*** Provided entries ***
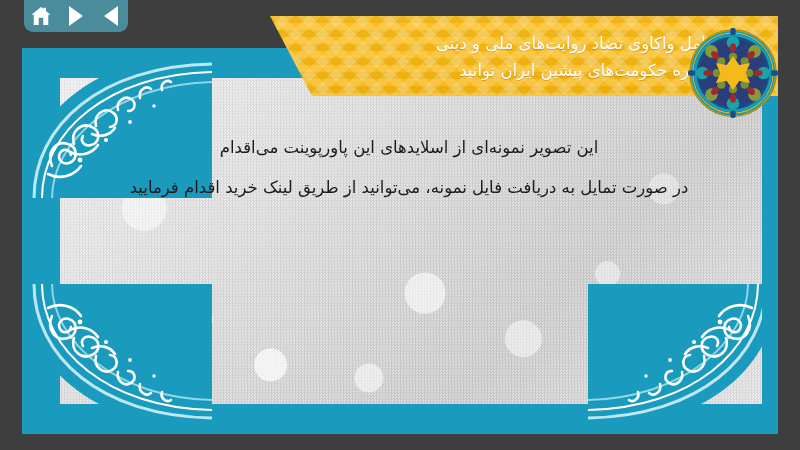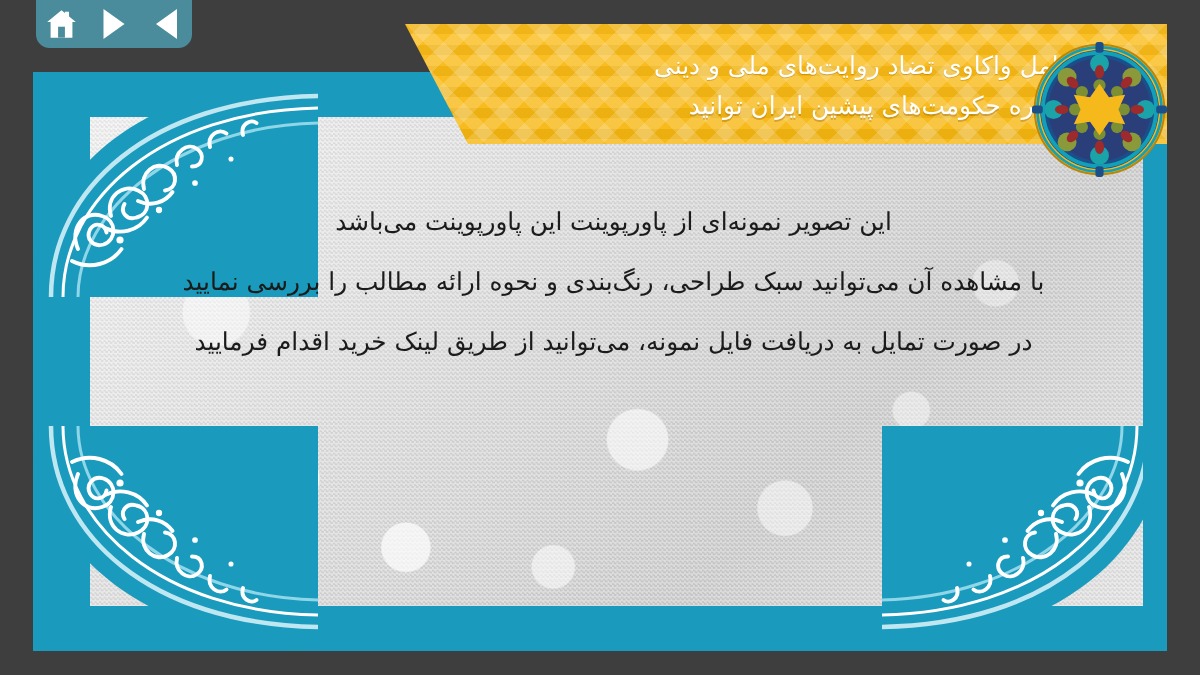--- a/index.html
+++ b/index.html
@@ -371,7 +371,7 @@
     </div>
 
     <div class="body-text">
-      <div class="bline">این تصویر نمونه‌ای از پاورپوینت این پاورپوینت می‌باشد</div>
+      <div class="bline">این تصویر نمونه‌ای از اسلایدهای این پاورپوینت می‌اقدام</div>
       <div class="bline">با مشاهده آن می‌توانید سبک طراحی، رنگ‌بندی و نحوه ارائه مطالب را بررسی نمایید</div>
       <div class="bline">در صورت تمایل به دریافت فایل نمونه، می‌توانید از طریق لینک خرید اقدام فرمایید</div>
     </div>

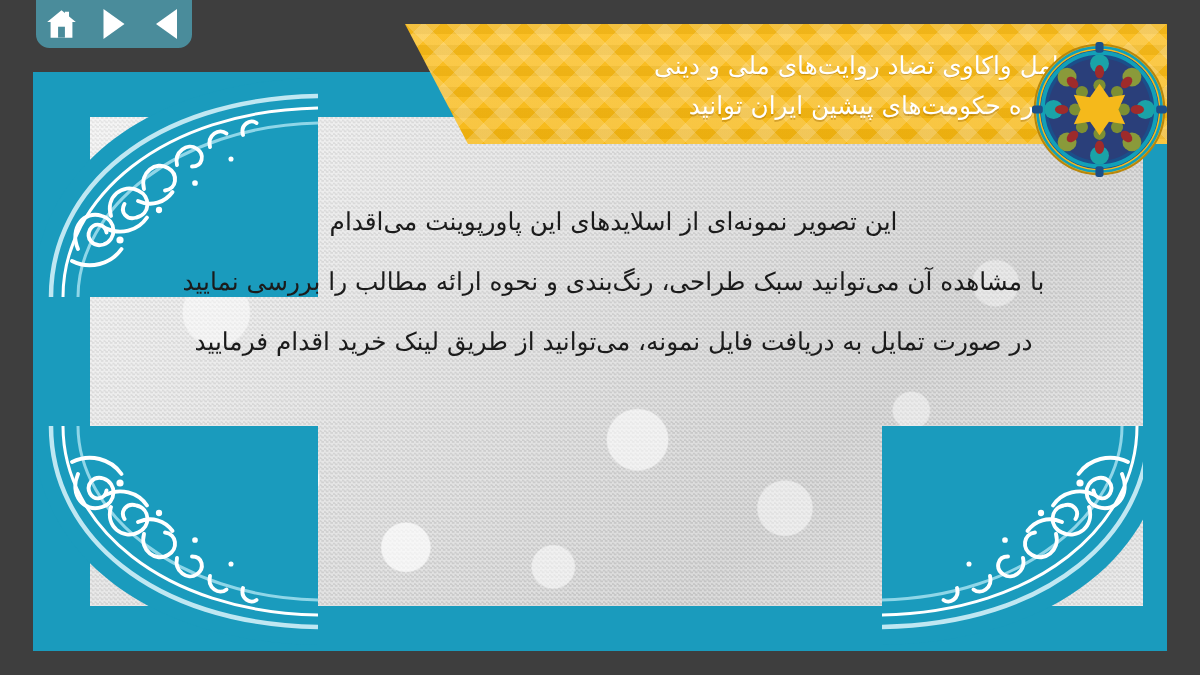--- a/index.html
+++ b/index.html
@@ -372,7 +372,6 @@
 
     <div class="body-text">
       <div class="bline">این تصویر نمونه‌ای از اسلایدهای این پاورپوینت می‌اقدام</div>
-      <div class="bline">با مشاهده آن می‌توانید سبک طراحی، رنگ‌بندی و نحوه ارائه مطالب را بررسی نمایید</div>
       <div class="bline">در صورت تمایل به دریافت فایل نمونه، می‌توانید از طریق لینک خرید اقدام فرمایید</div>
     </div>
*** End of Provided entries ***
# Activity
Reproduce every line above exactly as written, omitting the images.

# Written response
--- a/index.html
+++ b/index.html
@@ -371,7 +371,7 @@
     </div>
 
     <div class="body-text">
-      <div class="bline">این تصویر نمونه‌ای از پاورپوینت این پاورپوینت می‌باشد</div>
+      <div class="bline">این تصویر نمونه‌ای از اسلایدهای این پاورپوینت می‌اقدام</div>
       <div class="bline">با مشاهده آن می‌توانید سبک طراحی، رنگ‌بندی و نحوه ارائه مطالب را بررسی نمایید</div>
       <div class="bline">در صورت تمایل به دریافت فایل نمونه، می‌توانید از طریق لینک خرید اقدام فرمایید</div>
     </div>

--- a/index.html
+++ b/index.html
@@ -372,7 +372,6 @@
 
     <div class="body-text">
       <div class="bline">این تصویر نمونه‌ای از اسلایدهای این پاورپوینت می‌اقدام</div>
-      <div class="bline">با مشاهده آن می‌توانید سبک طراحی، رنگ‌بندی و نحوه ارائه مطالب را بررسی نمایید</div>
       <div class="bline">در صورت تمایل به دریافت فایل نمونه، می‌توانید از طریق لینک خرید اقدام فرمایید</div>
     </div>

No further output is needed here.